Esquisito o hábito, mas a verdade é que, com a idade, as
nossas formas de ser parecem se sedimentar. Até costumo falar disso com pessoas
amigas, que, tanto para o bem como para o mal, é como se os calos que vamos
formando pela vida se acentuem com o passar do tempo. Os individualistas
tornam-se egoístas de primeira enquanto aqueles outros, conhecidos por sua
bondade, chegam às raias do altruísmo, quando solicitados por alguma
circunstância da vida. E, assim, com tudo o mais em nossos comportamentos...
Comigo, o gosto pela organização e por ter o que preciso à
mão cresce cada vez mais e tem feito com que, após lido o jornal do dia, as
palavras cruzadas sejam guardadas numa cesta de palha ao lado da cama, as
quais, pela facilidade de contar com canetas e lápis 2B (de preferência, apontados
à moda das irmãs Calomeni – pontas feitas à estilete, enormes –) disponíveis já
na primeira gaveta da mesinha de cabeceira, acabam por facilitar a combinação
das ações – a de atentar para o enredo televisivo simultaneamente à atividade
complementar de descoberta de palavras que podem preencher aquelas horizontais
e verticais, quase a cada dia. Só não é atividade diária pelo meu próprio jeito
de ser onde sempre é possível que o planejado seja irremediavelmente invertido
ou transformado em outra coisa, bem outra.

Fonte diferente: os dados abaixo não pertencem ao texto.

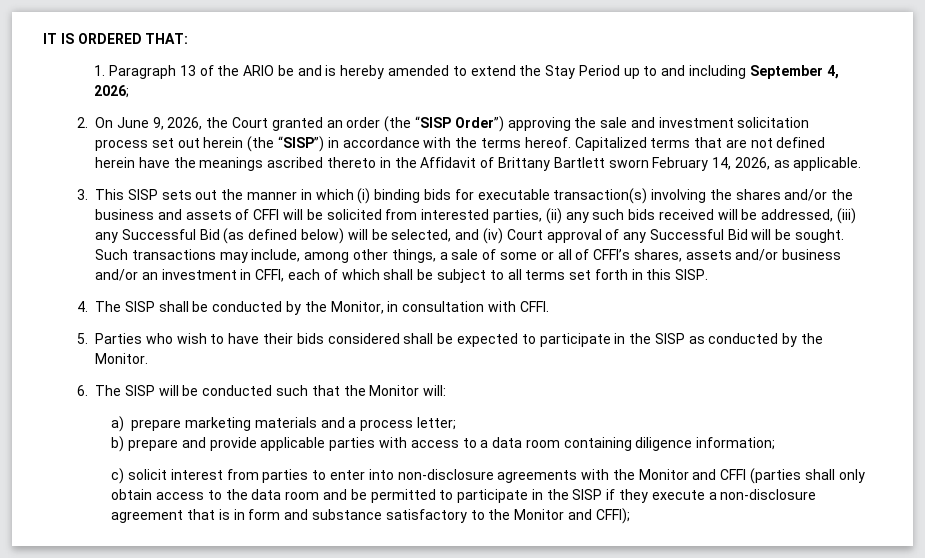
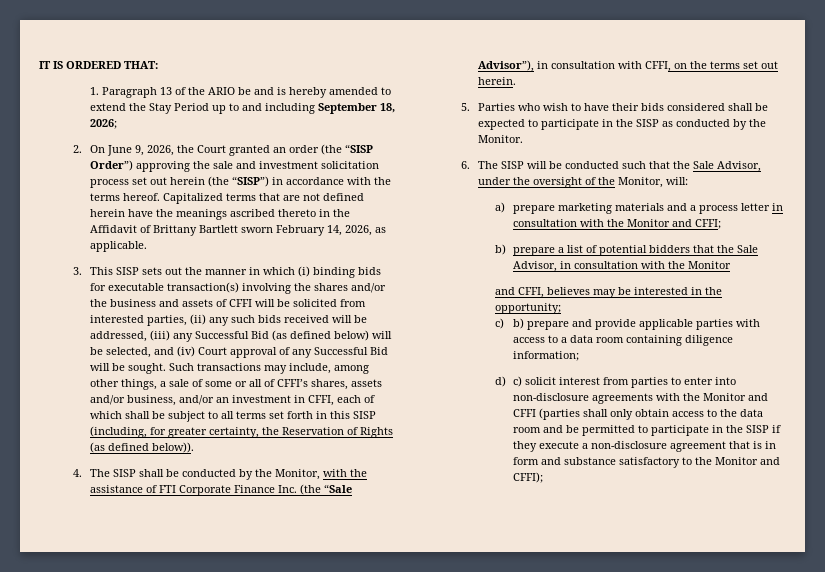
- 1. Paragraph 13 of the ARIO be and is hereby amended to extend the Stay Period up to and including September 4, 2026;
+ 1. Paragraph 13 of the ARIO be and is hereby amended to extend the Stay Period up to and including September 18, 2026;
- Such transactions may include, among other things, a sale of some or all of CFFI’s shares, assets and/or business and/or an investment in CFFI, each of which shall be subject to all terms set forth in this SISP.
+ Such transactions may include, among other things, a sale of some or all of CFFI’s shares, assets and/or business, and/or an investment in CFFI, each of which shall be subject to all terms set forth in this SISP (including, for greater certainty, the Reservation of Rights (as defined below)).
- 4. The SISP shall be conducted by the Monitor, in consultation with CFFI.
+ 4. The SISP shall be conducted by the Monitor, with the assistance of FTI Corporate Finance Inc. (the “Sale Advisor”), in consultation with CFFI, on the terms set out herein.
- 6. The SISP will be conducted such that the Monitor will:
+ 6. The SISP will be conducted such that the Sale Advisor, under the oversight of the Monitor, will:
- a) prepare marketing materials and a process letter;
- b) prepare and provide applicable parties with access to a data room containing diligence information;
+ a) prepare marketing materials and a process letter in consultation with the Monitor and CFFI;
+ b) prepare a list of potential bidders that the Sale Advisor, in consultation with the Monitor
+ and CFFI, believes may be interested in the opportunity;
+ c) b) prepare and provide applicable parties with access to a data room containing diligence information;
- c) solicit interest from parties to enter into non-disclosure agreements with the Monitor and CFFI (parties shall only obtain access to the data room and be permitted to participate in the SISP if they execute a non-disclosure agreement that is in form and substance satisfactory to the Monitor and CFFI);
+ d) c) solicit interest from parties to enter into non-disclosure agreements with the Monitor and CFFI (parties shall only obtain access to the data room and be permitted to participate in the SISP if they execute a non-disclosure agreement that is in form and substance satisfactory to the Monitor and CFFI);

Sobre elas, as palavras cruzadas, não é pelo fato de cada
vez se tornarem mais fáceis, certamente, pelo exercício frequente de dar conta
do dito passatempo, que eu tenha até aqui me desinteressado de preenchê-las.

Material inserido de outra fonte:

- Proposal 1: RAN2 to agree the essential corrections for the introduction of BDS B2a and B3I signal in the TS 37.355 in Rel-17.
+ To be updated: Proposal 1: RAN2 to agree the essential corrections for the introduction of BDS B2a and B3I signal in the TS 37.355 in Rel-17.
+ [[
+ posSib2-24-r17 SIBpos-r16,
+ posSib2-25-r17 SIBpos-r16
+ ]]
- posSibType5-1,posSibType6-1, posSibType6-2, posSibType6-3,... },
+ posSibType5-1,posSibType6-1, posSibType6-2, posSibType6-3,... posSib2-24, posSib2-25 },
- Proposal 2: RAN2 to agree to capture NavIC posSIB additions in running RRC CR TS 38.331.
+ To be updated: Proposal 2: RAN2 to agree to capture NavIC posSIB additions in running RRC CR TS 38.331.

Apenas, cada vez se tornam mais fáceis e rápidas de serem concluídas. E as respostas
já surgem quase sem muito pensar. Dá para ver o beijo do casal apaixonado na
telinha e ir escrevendo a letra grega ou as iniciais do ator global, pedidas
para preenchimento dos espaços ainda em branco. Quase sem pestanejar. A repetição
dos enunciados (ou anunciados, como disse uma colega um dia desses...), qualquer
hora acaba por me tirar o interesse pela brincadeira vespertina...

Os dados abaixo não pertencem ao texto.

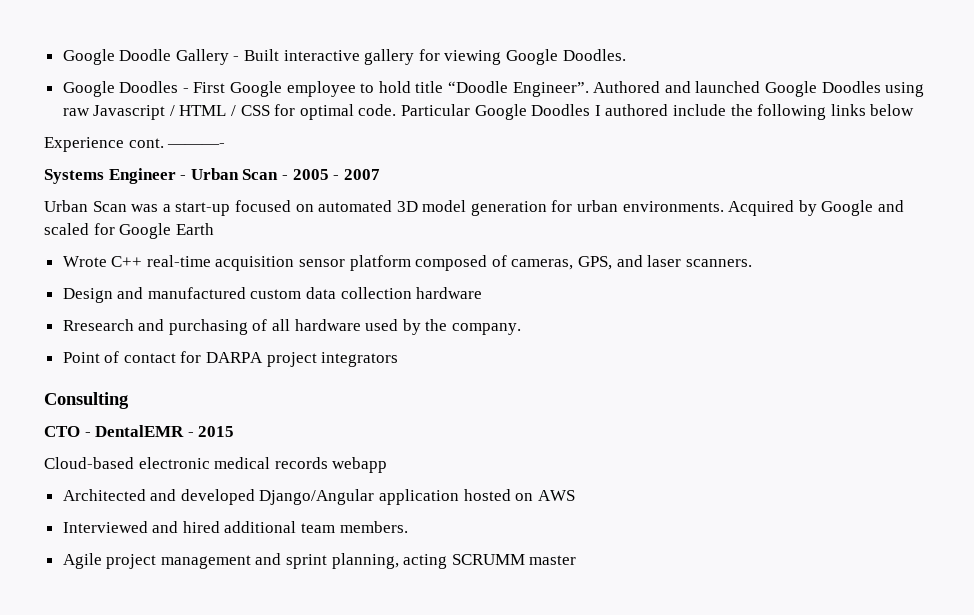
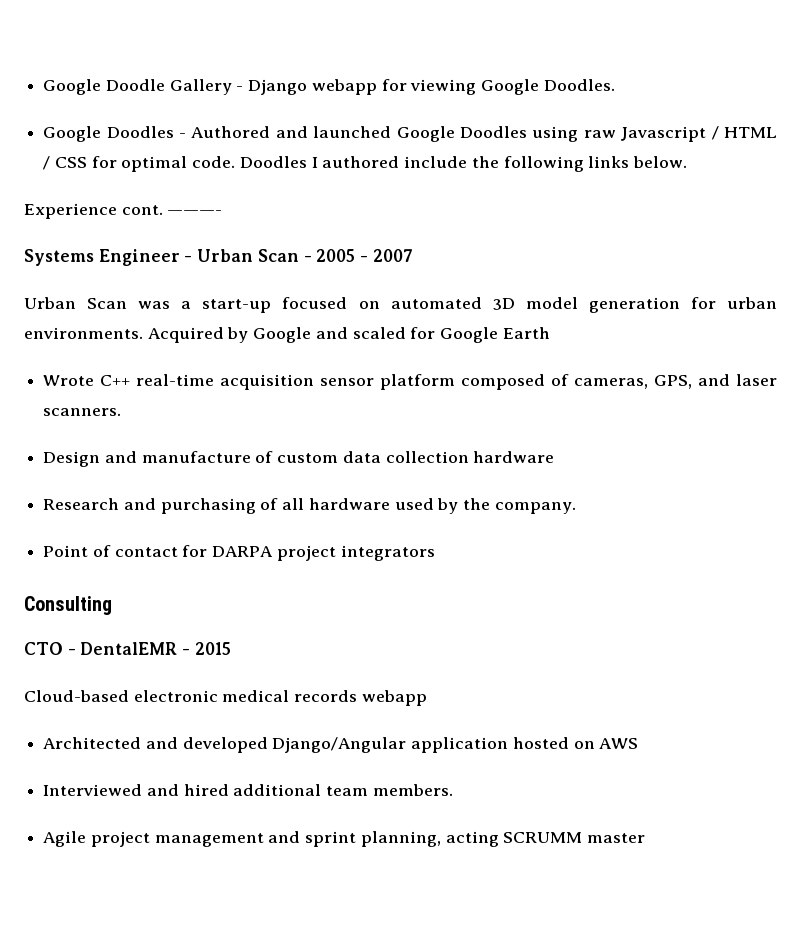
- Google Doodle Gallery - Built interactive gallery for viewing Google Doodles.
+ Google Doodle Gallery - Django webapp for viewing Google Doodles.
- Google Doodles - First Google employee to hold title “Doodle Engineer”. Authored and launched Google Doodles using raw Javascript / HTML / CSS for optimal code.
+ Google Doodles - Authored and launched Google Doodles using raw Javascript / HTML / CSS for optimal code.
- Particular Google Doodles I authored include the following links below
+ Doodles I authored include the following links below.
- Design and manufactured custom data collection hardware
+ Design and manufacture of custom data collection hardware
- Rresearch and purchasing of all hardware used by the company.
+ Research and purchasing of all hardware used by the company.

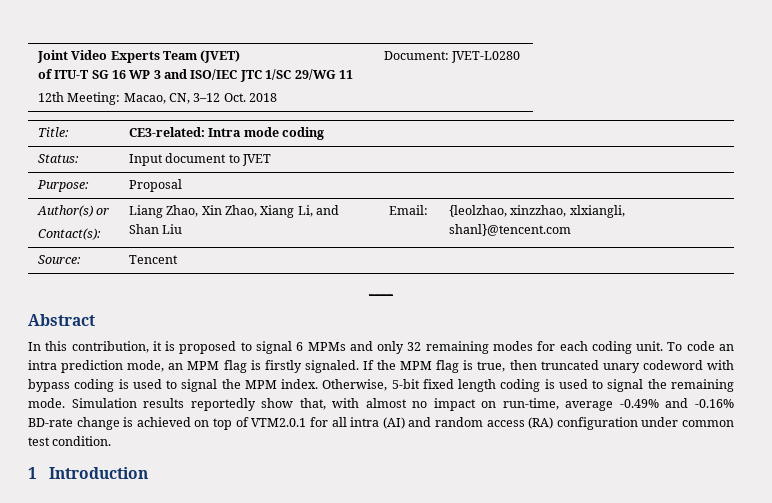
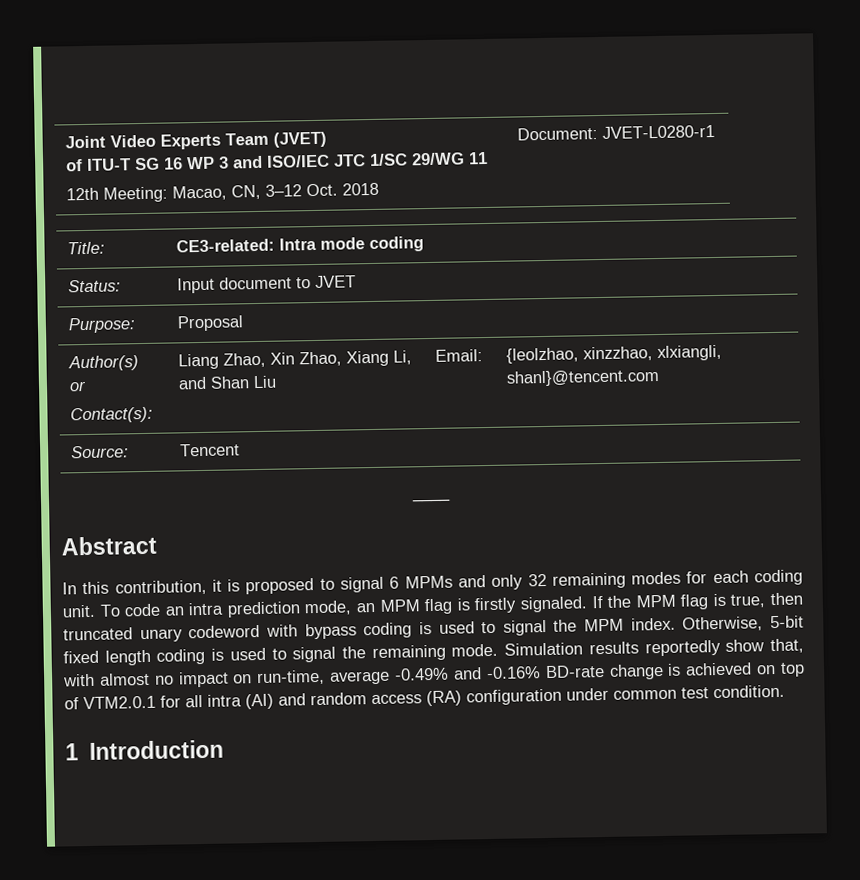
  Joint Video Experts Team (JVET)
  of ITU-T SG 16 WP 3 and ISO/IEC JTC 1/SC 29/WG 11
- 12th Meeting: Macao, CN, 3–12 Oct. 2018 | Document: JVET-L0280
+ 12th Meeting: Macao, CN, 3–12 Oct. 2018 | Document: JVET-L0280-r1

Hoje é que, como há muito não via, deparei-me com um
conceito inusitado que me pôs a pensar: fator
de desvalorização de um bem. Com três letras. Com certeza por ter acabado
de trocar de carro e verificar que o valor pago há dois anos por ele, caiu à sua
terça parte, não tive muito que pensar. Também indicava a possível resposta
pelo espaço a ela destinado, como que me condicionando o pensamento. Três
letras? Bom, a primeira resposta surgiu rápida: USO. Até a escrevi no devido lugar. Mas seria isso
mesmo?
O problema foi depois continuar a tarefa da brincadeirinha com
aquelas tais palavras, dando conta de concluir o exercício. Dei de pensar em se
isso era fato de fato e acabei largando o que fazia para vir dedilhar as minhas
letrinhas em torno da dúvida instalada.
Será mesmo o uso que faz desvalorizar um bem? Valerá essa
definição para todo e qualquer objeto? Ou, apenas se restringe ao que em nossa
sociedade capitalista é tido e havido como mercadoria? E onde foi parar o tal
valor de uso que define o valor das mercadorias? Estarão minhas mãos
desvalorizadas pelo tanto que produziram vida afora? E minha capacidade de
pensar e programar aulas e conferências? Projetos e escritos?